5月号
第三回 兵庫ゆかりの伝説浮世絵
中右 瑛
姫路城に伝わる「古井戸お菊伝」
姫路城には昔から伝わる古井戸がある。この古井戸には悲しい伝説が秘められている。殿様と腰元の悲劇だ。この物語はさまざまに脚色され、歌舞伎や講談百物語にも登場する。
さる藩主の下屋敷に奉公していた美しい腰元・お菊は、同じ屋敷にいる若侍と相愛の仲になっていた。そんなお菊に横恋慕した殿はある日、手ごめにしようとしたが、殿の思いは叶えられなかった。
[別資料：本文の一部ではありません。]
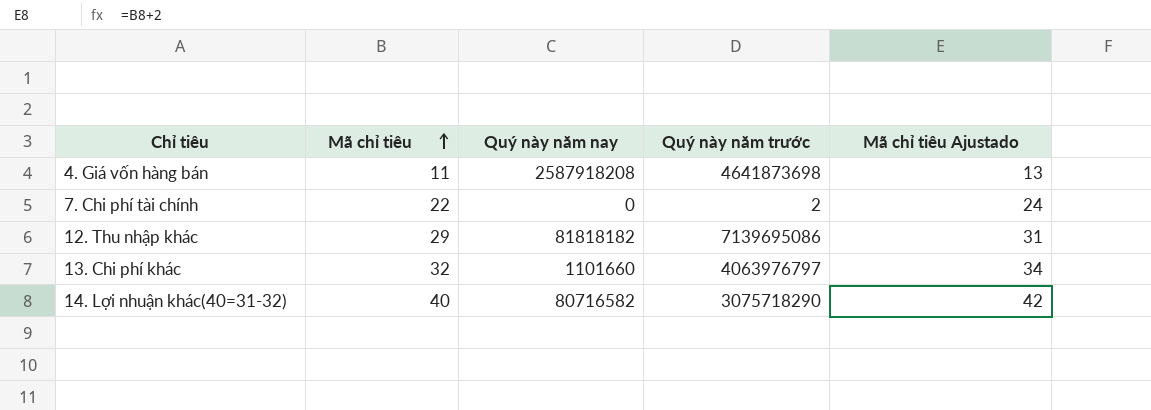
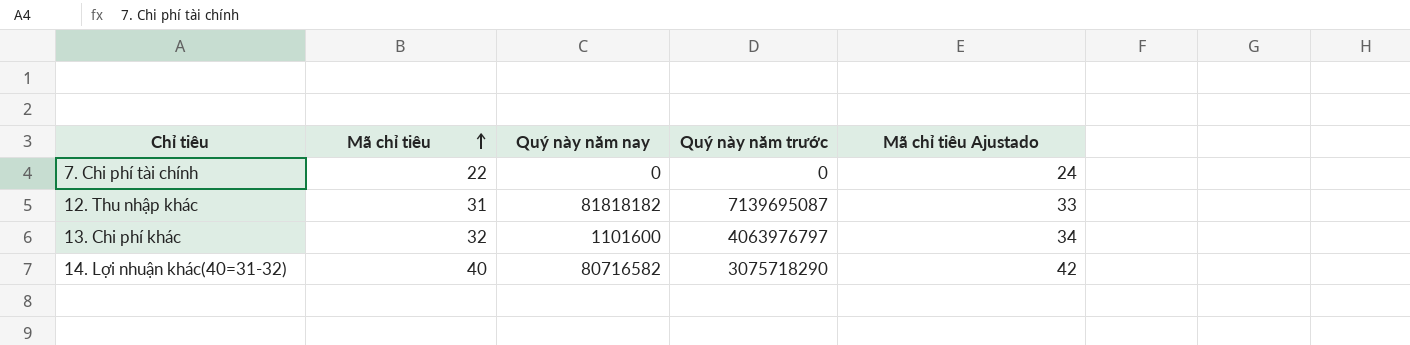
row 4. Giá vốn hàng bán: 11 | 2587918208 | 4641873698 | 13 -> none
7. Chi phí tài chính | Quý này năm trước: 2 -> 0
12. Thu nhập khác | Mã chỉ tiêu: 29 -> 31
12. Thu nhập khác | Quý này năm trước: 7139695086 -> 7139695087
12. Thu nhập khác | Mã chỉ tiêu Ajustado: 31 -> 33
13. Chi phí khác | Quý này năm nay: 1101660 -> 1101600

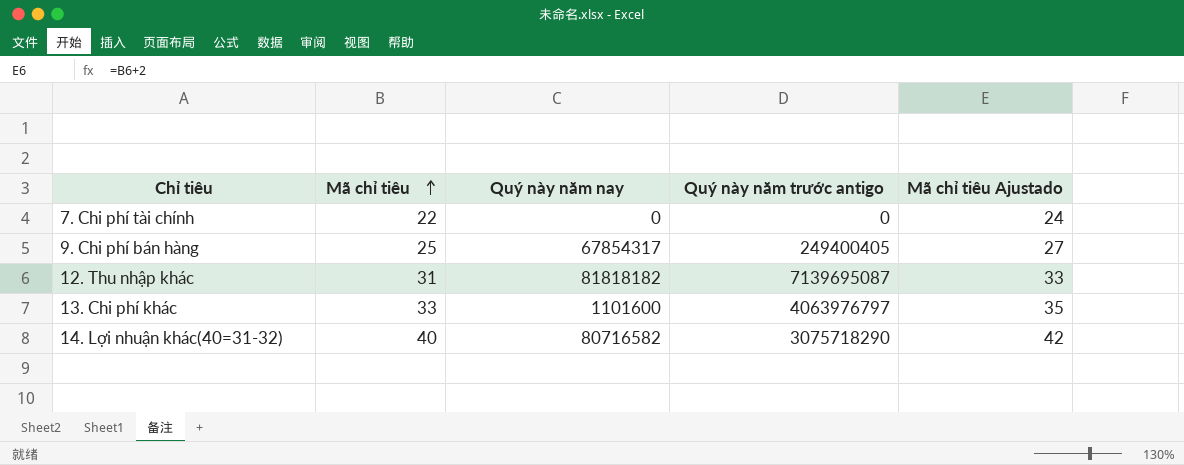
column name: Quý này năm trước -> Quý này năm trước antigo
row 9. Chi phí bán hàng: none -> 25 | 67854317 | 249400405 | 27
13. Chi phí khác | Mã chỉ tiêu: 32 -> 33
13. Chi phí khác | Mã chỉ tiêu Ajustado: 34 -> 35

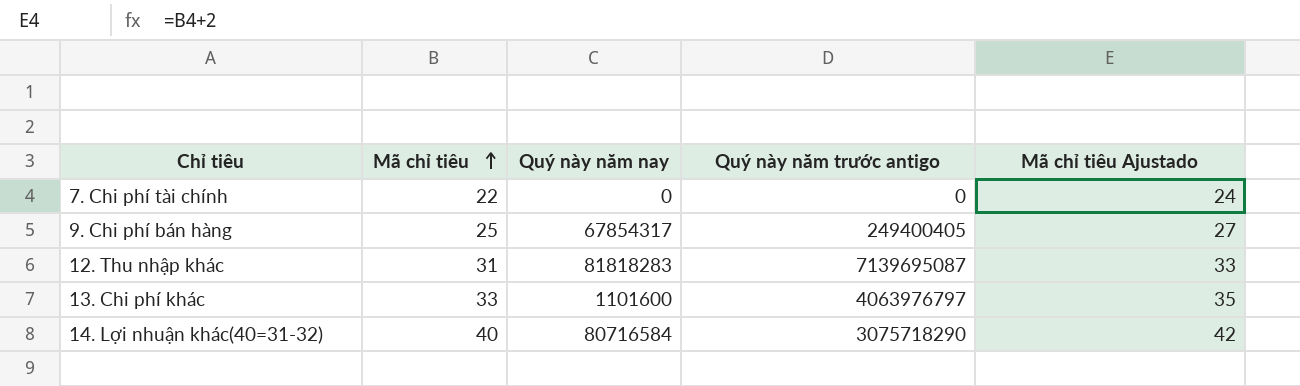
12. Thu nhập khác | Quý này năm nay: 81818182 -> 81818283
14. Lợi nhuận khác(40=31-32) | Quý này năm nay: 80716582 -> 80716584

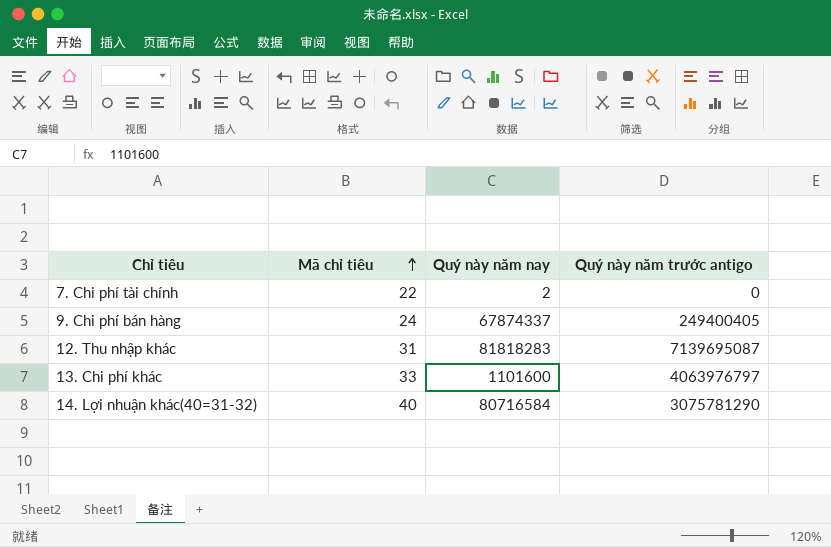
column Mã chỉ tiêu Ajustado | formula: [Mã chỉ tiêu] + 2 -> none
7. Chi phí tài chính | Quý này năm nay: 0 -> 2
9. Chi phí bán hàng | Mã chỉ tiêu: 25 -> 24
9. Chi phí bán hàng | Quý này năm nay: 67854317 -> 67874337
14. Lợi nhuận khác(40=31-32) | Quý này năm trước antigo: 3075718290 -> 3075781290

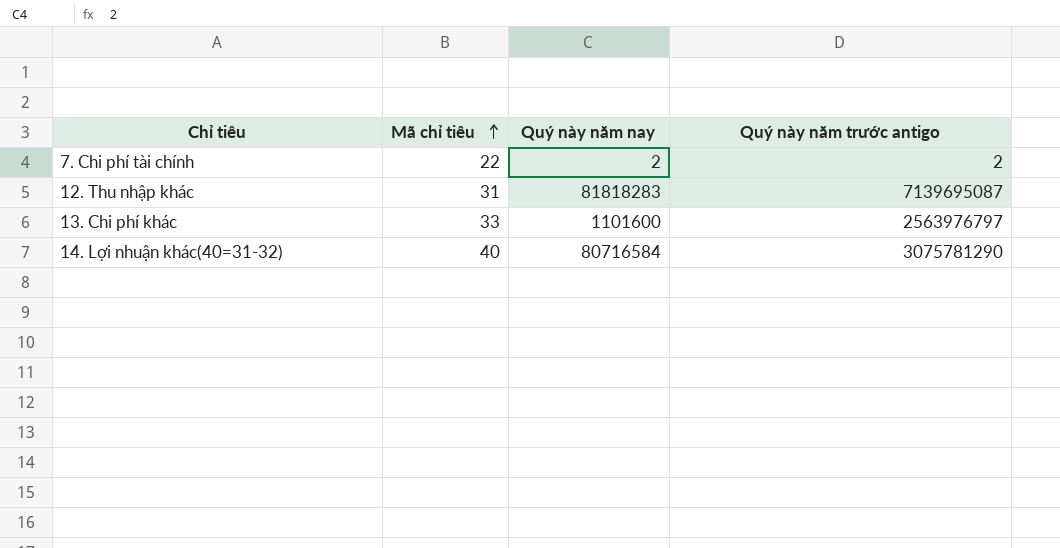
row 9. Chi phí bán hàng: 24 | 67874337 | 249400405 -> none
7. Chi phí tài chính | Quý này năm trước antigo: 0 -> 2
13. Chi phí khác | Quý này năm trước antigo: 4063976797 -> 2563976797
それ以来、お菊は気まずい毎日を過ごしていたが、ある日、家宝の皿を一枚、二枚……と確認している内に、その一枚をふとした過ちで割ってしまったのである。皿は南蛮渡来の貴重な十枚揃いのもので、一枚だにおろそかにはできない。お菊は思案に暮れた。殿は日ごろ邪険にされた恋の恨みを晴らさんと、お菊を手討ちにして、死骸を古井戸に投げ込んでしまった。
それからというものは、この古井戸に夜な夜な女の亡霊が現れるという。お菊は殿への恨み……また恋人に会いたさに……。古井戸の底から、一枚…二枚…三枚…と、皿を数える女のかすかな声が聞こえてくるのである。
「お菊伝」は、『播州皿屋敷』という芝居にもなった。
播州姫路の城主・細川政元は家宝の宝を盗まれ、それがもとでお家騒動にまで発展する。細川家の老臣・舟瀬三平の活躍で皿は取り戻すことは出来たが、悪家老の青山鉄山は、殿の政元を毒殺しようと計画し、その陰謀を舟瀬三平の妻・お菊に聞かれてしまった。鉄山は皿の一枚を隠し、その罪をお菊に負わせて殺害し、死骸を井戸に投げ込んだのだ。その後、お菊は亡霊となって鉄山に復讐し、お家の危急を救った、という筋書きである。
大正期の岡本綺堂作『番町皿屋敷』では、旗本・青山播磨と腰元お菊の悲恋物語に発展する。お菊は男の心を試そうと、一枚の皿を故意に割る。ただ一途に愛した女に誠実を疑われた男・青山播磨。男と女の心の葛藤が芝居の深淵になっているのである。心乱れた播磨は、遂にお菊を手討ちにするのであるが、もうここでは亡霊は登場せず、男と女の微妙な心理を追求しているのである。
■中右瑛(なかう・えい)
抽象画家。浮世絵・夢二エッセイスト。1934年生まれ、神戸市在住。
行動美術展において奨励賞、新人賞、会友賞、行動美術賞受賞。浮世絵内山賞、半どん現代美術賞、兵庫県文化賞、神戸市文化賞、地域文化功労者文部科学大臣表彰など受賞。現在、行動美術協会会員、国際浮世絵学会常任理事。著書多数。